-- Opening Marker --
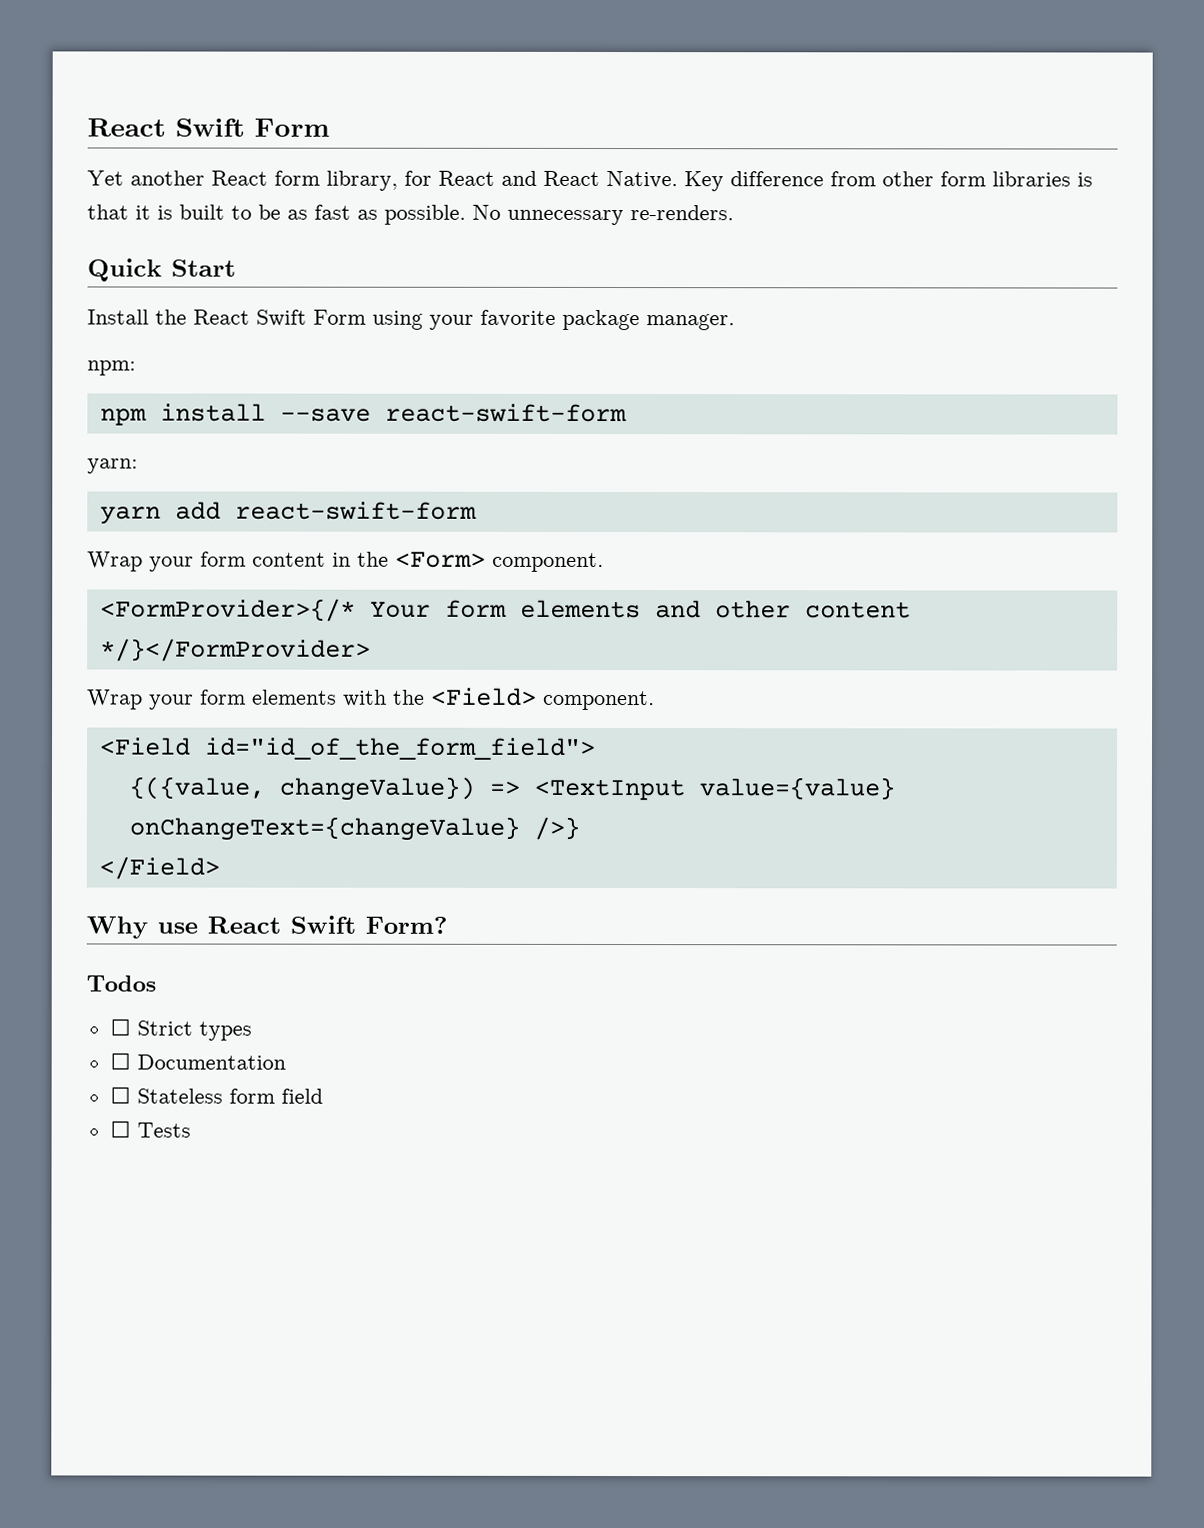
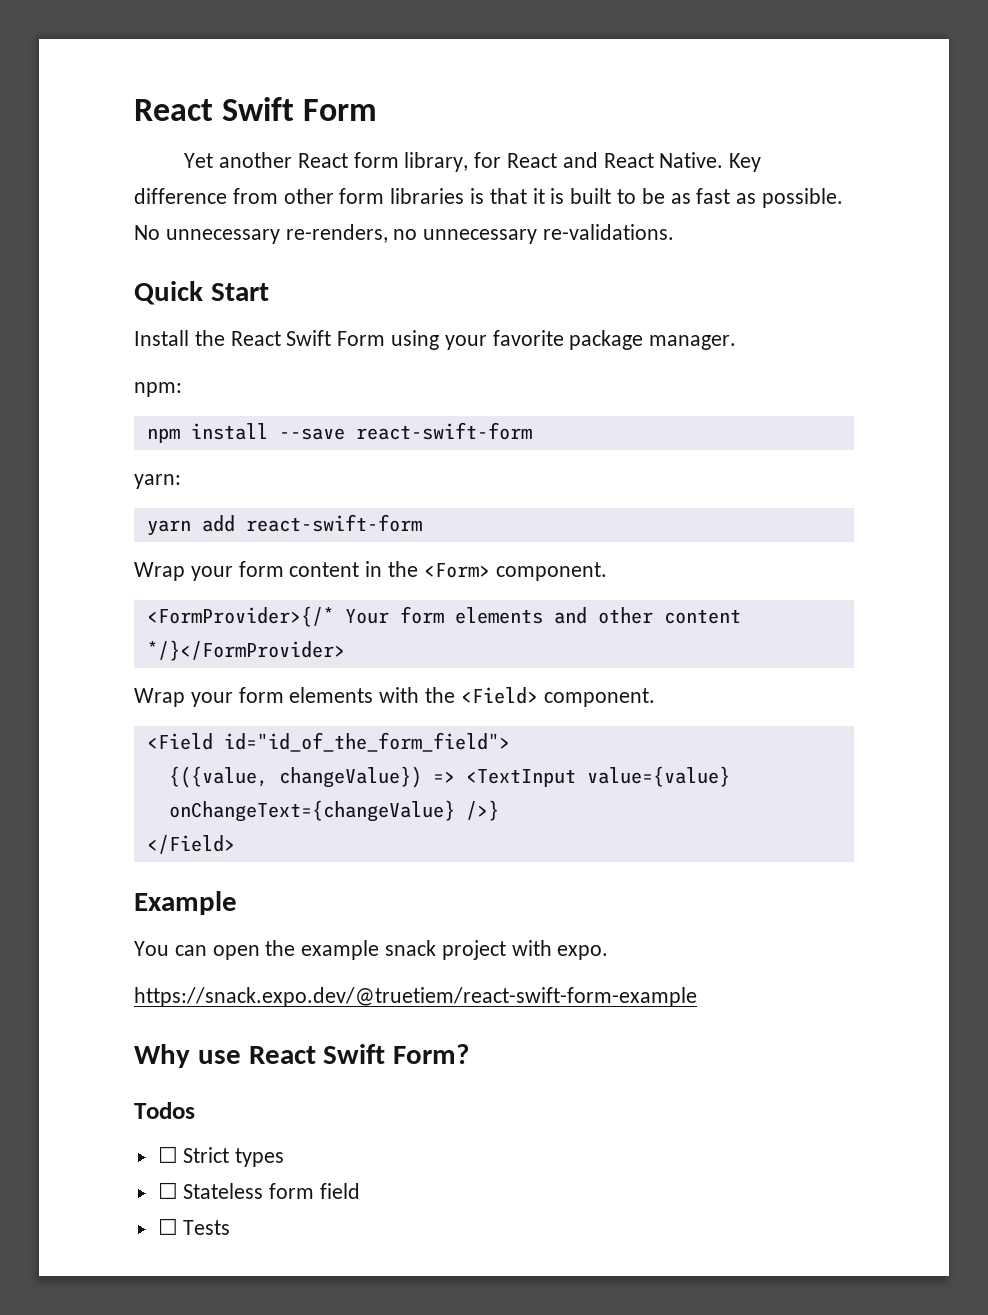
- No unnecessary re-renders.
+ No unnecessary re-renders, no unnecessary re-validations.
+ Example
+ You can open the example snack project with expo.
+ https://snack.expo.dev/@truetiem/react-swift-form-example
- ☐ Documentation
-- Closing Marker --
■ **TASK BRIEF**:
Where the string "snack" occurs in a line of the material above, copy the whole line.

■ **RESULT BELOW**:
+ You can open the example snack project with expo.
+ https://snack.expo.dev/@truetiem/react-swift-form-example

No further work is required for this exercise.